A secure, versioned (write-only), durable, efficient file synchronization system to uses S3 for storage.
-
Secure: All file data and all meta-data is securely encrypted. Note that some information is revealed, namely the approximate times and amounts of data that were modified, but this is deemed acceptable.
-
Versioned: No data may ever be modified after being written. Instead, new files (or deltas on the old file) are created and uploaded. Note that this trades off storage space (uses more) for safety (nothing can ever be lost except by the failure in the underlying storage system)
-
Durable: The chance of losing data from failures in the underlying storage mechanism should be as low as reasonably possible. Ideally this will support duplicating the data to multiple locations and configurable tradeoffs for cost vs data safety.
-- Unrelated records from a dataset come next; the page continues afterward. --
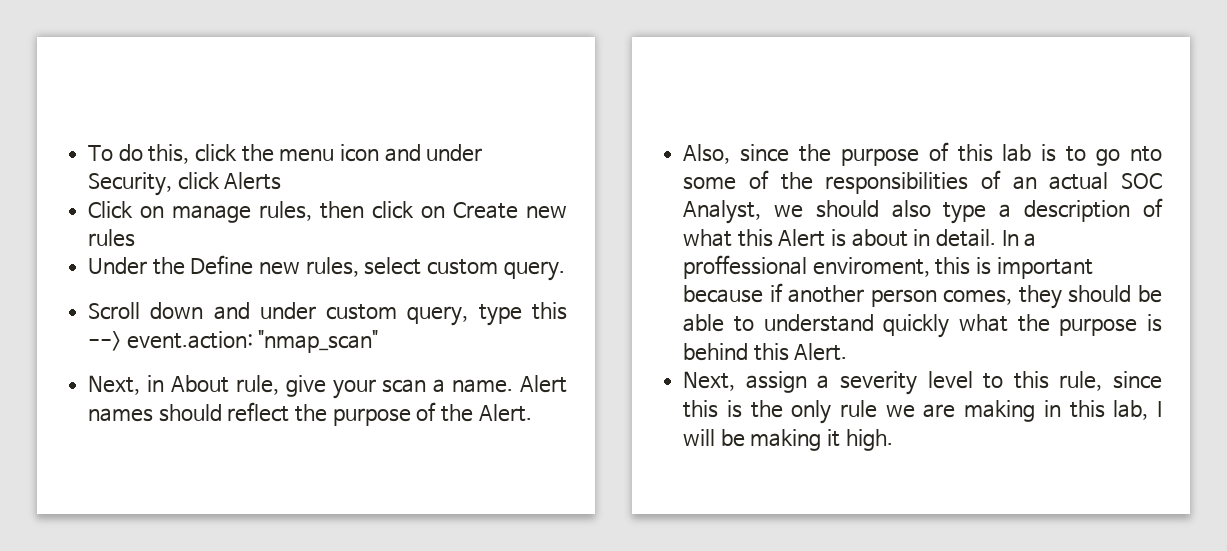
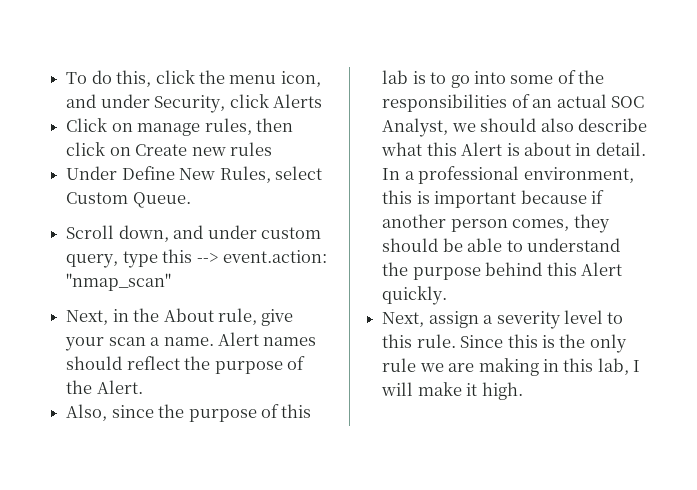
- To do this, click the menu icon and under Security, click Alerts
+ To do this, click the menu icon, and under Security, click Alerts
- Under the Define new rules, select custom query.
+ Under Define New Rules, select Custom Queue.
- Scroll down and under custom query, type this --> event.action: "nmap_scan"
+ Scroll down, and under custom query, type this --> event.action: "nmap_scan"
- Next, in About rule, give your scan a name.
+ Next, in the About rule, give your scan a name.
- Also, since the purpose of this lab is to go nto some of the responsibilities of an actual SOC Analyst, we should also type a description of what this Alert is about in detail.
+ Also, since the purpose of this lab is to go into some of the responsibilities of an actual SOC Analyst, we should also describe what this Alert is about in detail.
- In a proffessional enviroment, this is important because if another person comes, they should be able to understand quickly what the purpose is behind this Alert.
+ In a professional environment, this is important because if another person comes, they should be able to understand the purpose behind this Alert quickly.
- Next, assign a severity level to this rule, since this is the only rule we are making in this lab, I will be making it high.
+ Next, assign a severity level to this rule. Since this is the only rule we are making in this lab, I will make it high.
Additionally, the system MUST continue to function even in the event of data loss--it should affect at most the files whose blocks were lost.
-
Efficient: Via a combination of smart deltas and compression, the system should be usable even on home internet connections from normal computers.
Pronounced "see-crate" (it's meant to be a play on "secret", as well as "a place to dump all of your things in S3")
I could not find any existing software that fulfilled all 4 of the above attributes. There are some other programs that are pretty close though:
- Dropbox: versioned, durable, efficient, but insecure. If you add EncFS on top of it, it becomes versioned, durable, secure, but inefficient, because each tiny change in an encrypted file forces a synchronization of the entire file.
- S3ql: secure, durable (mostly? I was unclear about what happened when a file was lost in S3), efficient, but no support for versioning.
There are two ways of thinking about sets of files:
- Point in time: This corresponds to your local file system. See ReadableFileTree, WritableFileTree, and ListenableFileTree.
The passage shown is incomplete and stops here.